The aim of this study was to evaluate the application of a multiplex antigen microarray utilising a small panel of TAAs to distinguish CRC from controls based upon serum profiling of autoantibody response.

Material and Methods

Serum samples

A total of 262 confirmed CRC and normal sample sera were provided from three different cohorts as follows: 100 CRC [53 males and 47 females with a median age of 64.3 (35.5–91.3)] and 100 control samples [36 males and 64 females with a median age of 54.3 (20.5–81.2)] from Pittsburgh, USA, 21 CRC [9 males and 12 females with a median age of 58 (33–89)] and 21 control [7 males and 14 females with a median age of 61 (36–74)] samples from New York, USA and 10 CRC [5 males and 5 females with a median age of 74.9 (57.9–88.5)] and 10 control samples [4 males and 6 females with a median age of 64.6 (51.4–73.2)] from Dundee, UK. Additional controls included samples from 21 patients with autoimmune disorders [7 males and 14 females with a median age of 56.7 (19.3–80)], 9 patients with inflammatory bowel disease (IBD) [4 males and 5 females with a median age of 32.5 (21–83)] and 10 patients with allergy. IgG was purified using MelonTM Gel Spin Plate Kit for IgG Screening (Thermo Scientific), according to the manufacturer’s instructions and stored at -20°C. The serum samples from NY and Dundee were tested in an unblinded manner to demonstrate initially that the test provided cancer/normal discrimination. The largest blood sample set (from Pittsburgh) was tested in a blinded manner to aceess not only cancer/normal discrimination but to look at other features such as the sensitivity and specificity by stage and site. Blood samples were collected at each centre under ethical approval by the relevant ethics committee for that centre. Samples were collected with written consent under a protocol approved by the University of Pittsburgh Institutional Review Board (IRB0411047), the Institutional Review Board of St. Luke's-Roosevelt Hospital Center (IRB 09–113) and and NHS Tayside Ethics Committee. Links providing more detail of protocols and processes involved are as follows: https://edrn.nci.nih.gov/about-edrn/edrn_manualofoperations_4.0.pdf, http://www.colorectalsurgerynyc.com/research/lab-overview.aspx, http://www.tissuebank.dundee.ac.uk/?page=main.

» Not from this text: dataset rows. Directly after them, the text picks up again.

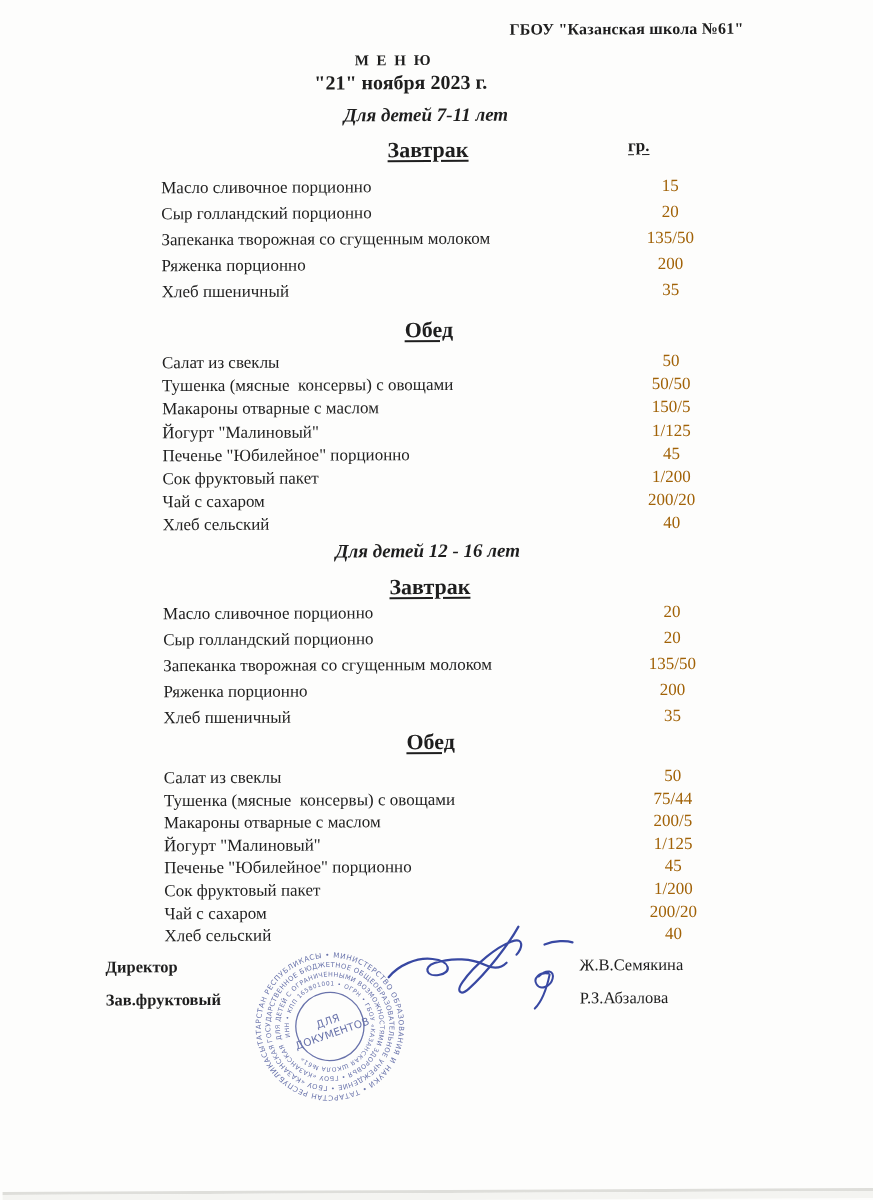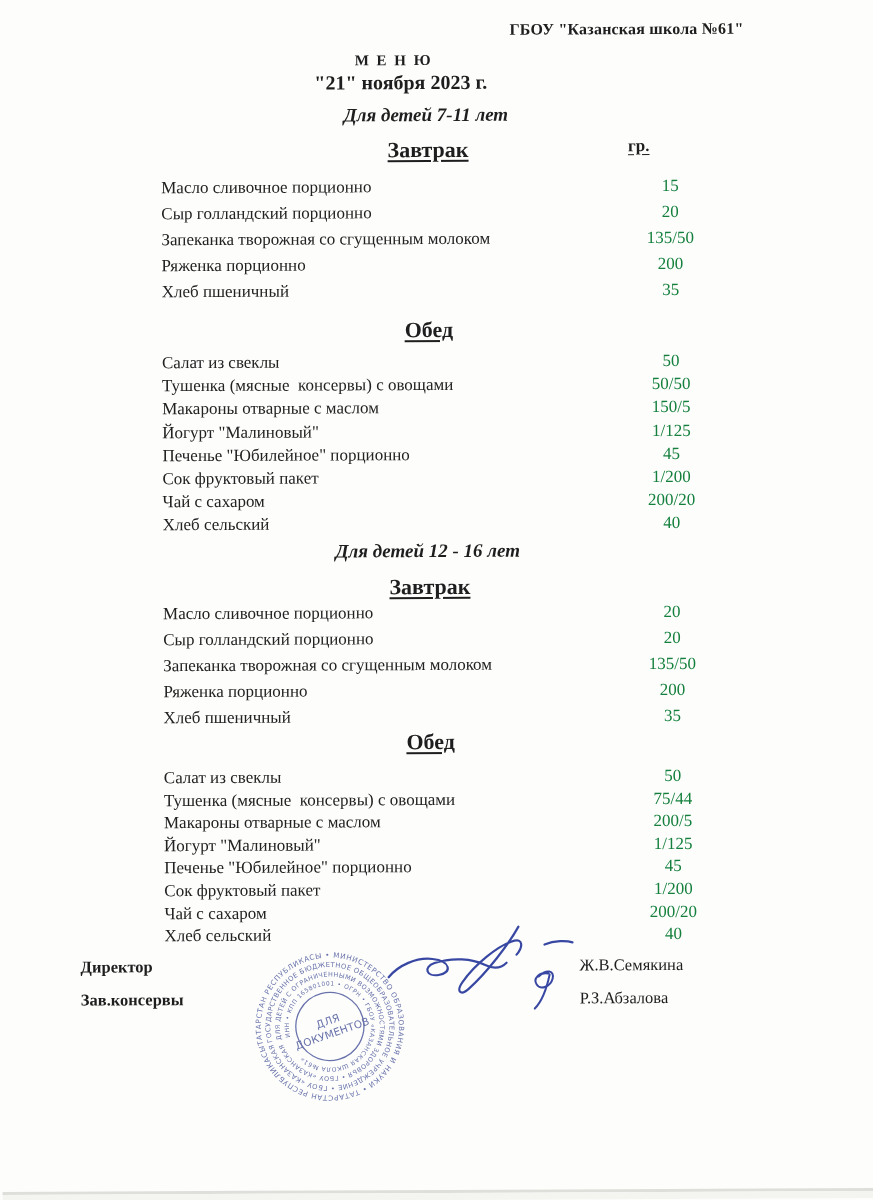"15" .grams { color: #15803d -> #a16207 }
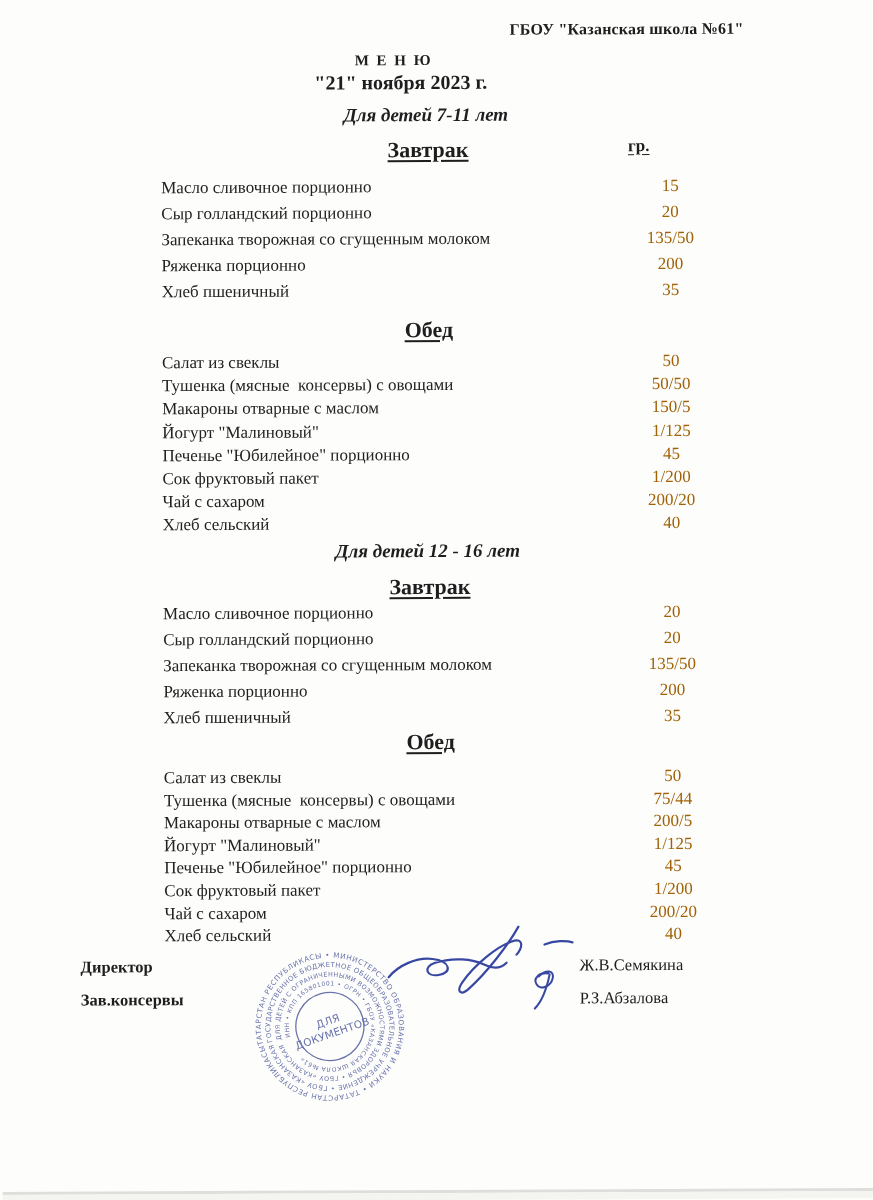"Директор" .sig-role { margin-left: 79px -> 104px }
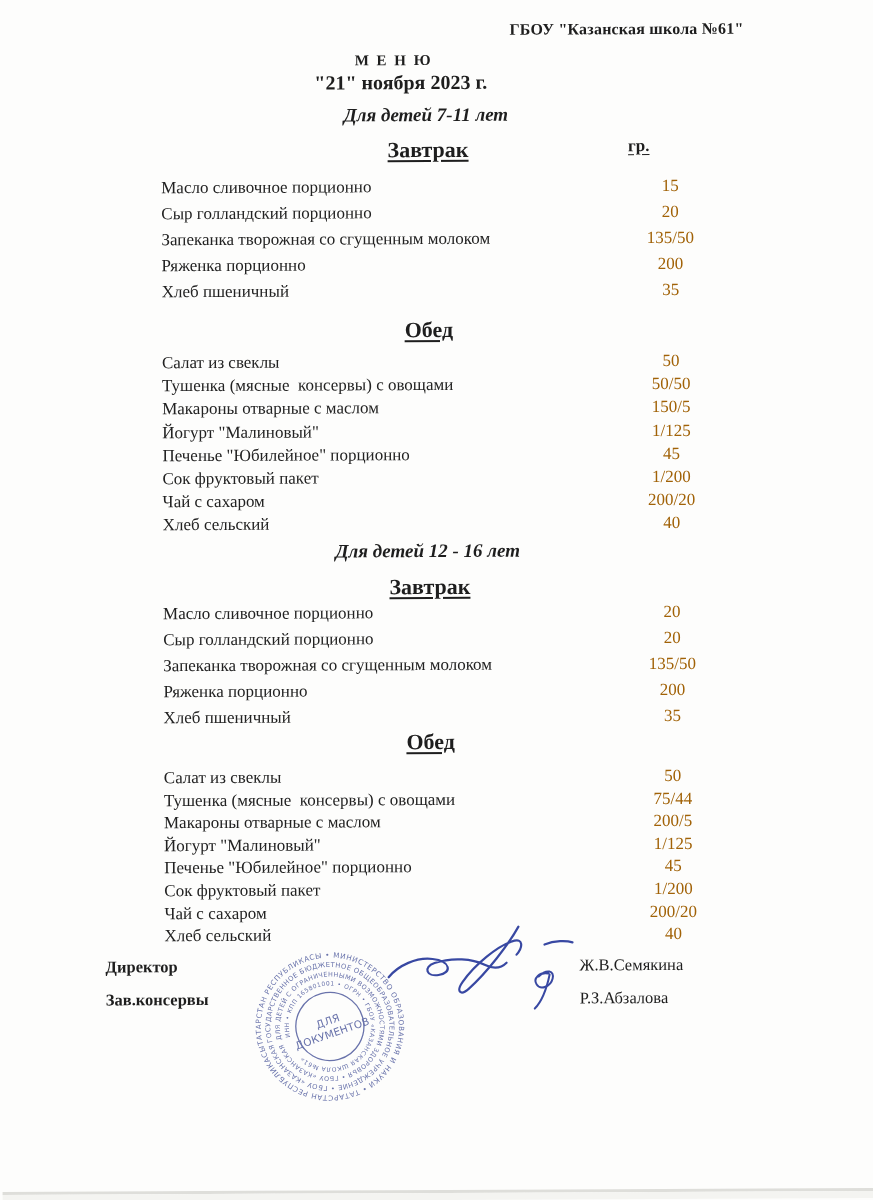"Зав.консервы" span.sig-role { text: Зав.консервы -> Зав.фруктовый }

Tumour associated antigens

Tumour-associated antigen selection

A panel of 32 TAAs (non-glycosylated recombinant proteins expressed in E.coli) were included: P53, SOX2, NY-ESO-1, GBU, MAGE A4, HuD, AFP, Gankyrin, GRP78, HCC1, HDGF, H-Ras1, IMP, p62, RalA, MUC1, CEA, Annexin A1, rhUteroglobulin (CCSP1), K-Ras, APC1, APC2 blocking peptide, SDCCAG8 (NY-CO-8), TDRD6 (NY-CO-45), vWFA2 (CCSP2), ErbB2, RAF1, SCGB1A1, CA19-9, UTP14A (NY-CO-16), K-RAS-Q61H and APC-N. Arrays contained quadruplicates of the chosen TAAs (in native conditions), and included 4 antigens of common pathogens as control targets and a duplicated, 12 point human IgG serial dilution from (50 ug/ml to 24.4 ng/ml).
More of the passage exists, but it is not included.